How can I troubleshoot pod status in Amazon EKS?
Last updated: 2020-02-13
My Amazon Elastic Kubernetes Service (Amazon EKS) pods that are running on Amazon Elastic Compute Cloud (Amazon EC2) instances or on a managed node group are stuck. How can I get my pods in the Running state?
Resolution
Important: The following steps apply only to pods launched on Amazon EC2 instances or on a managed node group. The steps don't apply to pods launched on AWS Fargate.
Find out the status of your pod
1. To get information from the Events history of your pod, run the following command:
$ kubectl describe pod YOUR_POD_NAME
Note: The example commands covered in the following steps are in the default namespace. For other namespaces, append the command with -n YOURNAMESPACE.
2. Based on the status of your pod, complete the steps in one of the following sections: Your pod is in the Pending state, Your pod is in the Waiting state, or Your pod is in the CrashLoopBackOff state.
Your pod is in the Pending state
Pods in the Pending state can't be scheduled onto a node.
Your pod could be in the Pending state because you have insufficient resources on the available worker nodes, or you've defined an occupied hostPort on the pod.
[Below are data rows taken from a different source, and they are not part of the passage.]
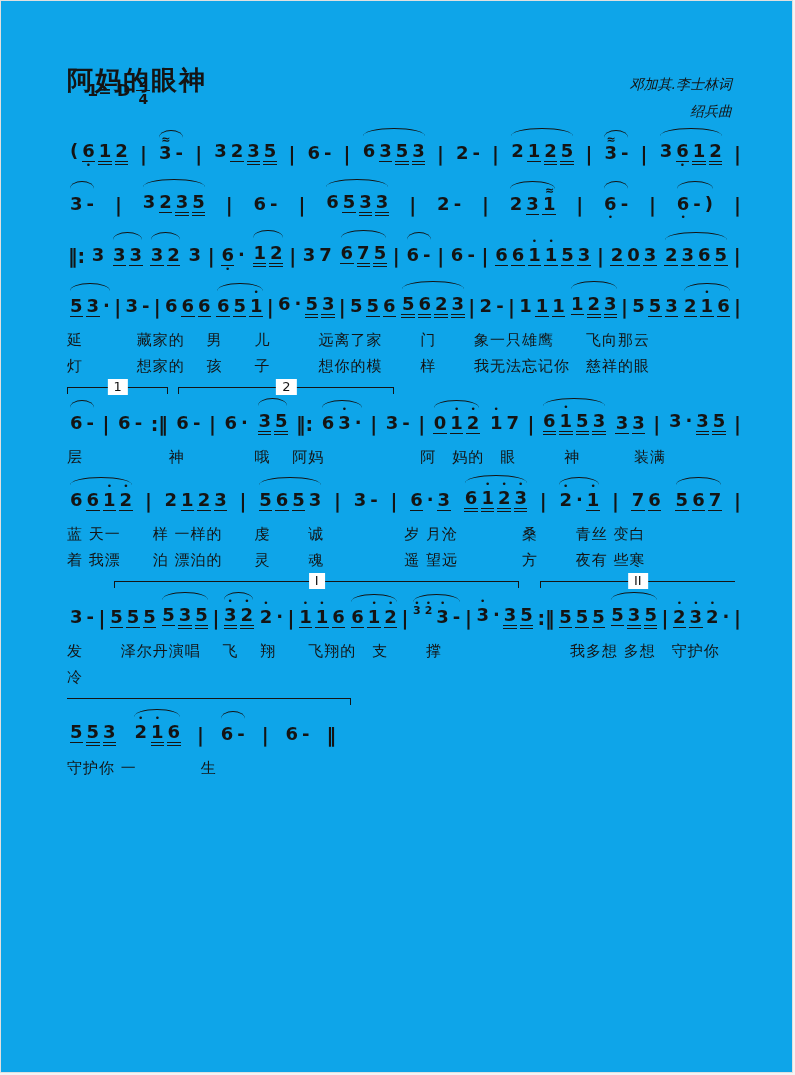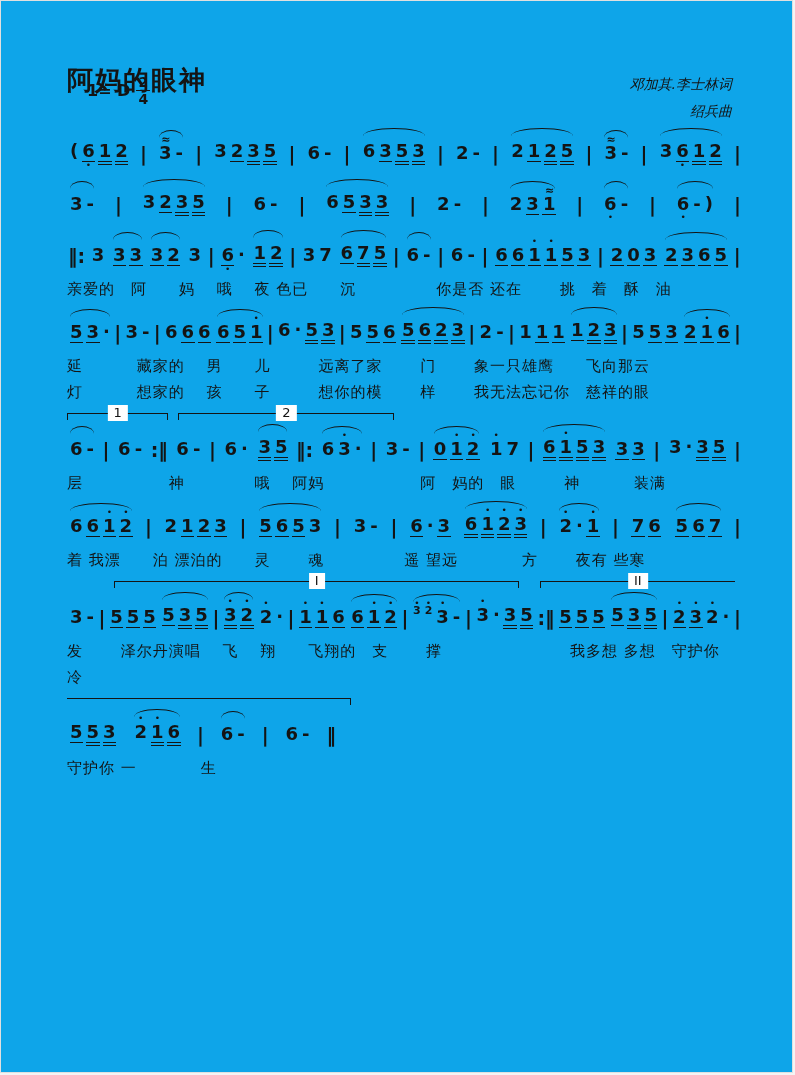--- a/index.html
+++ b/index.html
@@ -557,21 +557,20 @@
                 <span class="slot bt"></span>
               </span>
               <span class="note">
                 <span class="slot tp"></span>
                 <span class="dg u1">5</span>
                 <span class="slot bt"></span>
               </span>
             </span>
             <span class="bar">|</span>
           </div>
-          <div class="lyric">亲爱的　阿　　妈　 哦　 夜 色已　　沉　　　　　你是否 还在　　 挑　着　酥　油</div>
         </div>
         <div class="system">
           <div class="music">
             <span class="grp arc">
               <span class="note">
                 <span class="slot tp"></span>
                 <span class="dg u1">5</span>
                 <span class="slot bt"></span>
               </span>
               <span class="note">
@@ -1146,20 +1145,21 @@
                 <span class="slot bt"></span>
               </span>
               <span class="note">
                 <span class="slot tp"></span>
                 <span class="dg u1">7</span>
                 <span class="slot bt"></span>
               </span>
             </span>
             <span class="bar">|</span>
           </div>
+          <div class="lyric">蓝 天一　　样 一样的　　虔　　 诚　　　　　岁 月沧　　　　桑　　 青丝 变白</div>
           <div class="lyric">着 我漂　　泊 漂泊的　　灵　　 魂　　　　　遥 望远　　　　方　　 夜有 些寒</div>
         </div>
         <div class="system">
           <div class="volta-row">
             <div class="volta tl tr" style="left: 7%; width: 60%;">
               <span class="vlabel">I</span>
             </div>
             <div class="volta tl" style="left: 70%; width: 29%;">
               <span class="vlabel">II</span>
             </div>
If you have insufficient resources on the available worker nodes, then delete unnecessary pods, or add more worker nodes. For example, your worker nodes can run out of CPU and memory. If this is a recurring issue, you can use the Kubernetes Cluster Autoscaler to automatically scale your worker node group when resources in your cluster are scarce.
If you're defining a hostPort for your pod, then consider the following:
(A) There are a limited number of places that a pod can be scheduled when you bind a pod to a hostPort.
(B) Don't specify a hostPort unless it's necessary, because the hostIP, hostPort, and protocol combination must be unique.
(C) If you must specify hostPort, then schedule the same number of pods as there are worker nodes.
The following example shows the output of the describe command for my-nginx-12345abc6d-7e8fg, which is in the Pending state. The pod is unscheduled because of a resource constraint.
$ kubectl describe pod my-nginx-86459cfc9f-2j5bq
Name: my-nginx-12345abc6d-7e8fg
Namespace: default
Priority: 0
PriorityClassName:
Node:
Labels: pod-template-hash=86459cfc9f
run=my-nginx
Annotations: kubernetes.io/psp: eks.privileged
Status: Pending
...
Events:
Type Reason Age From Message
---- ------ ---- ---- -------
Warning FailedScheduling 7s (x6 over 5m58s) default-scheduler 0/2 nodes are available: 1 Insufficient pods, 1 node(s) had taints that the pod didn't tolerate.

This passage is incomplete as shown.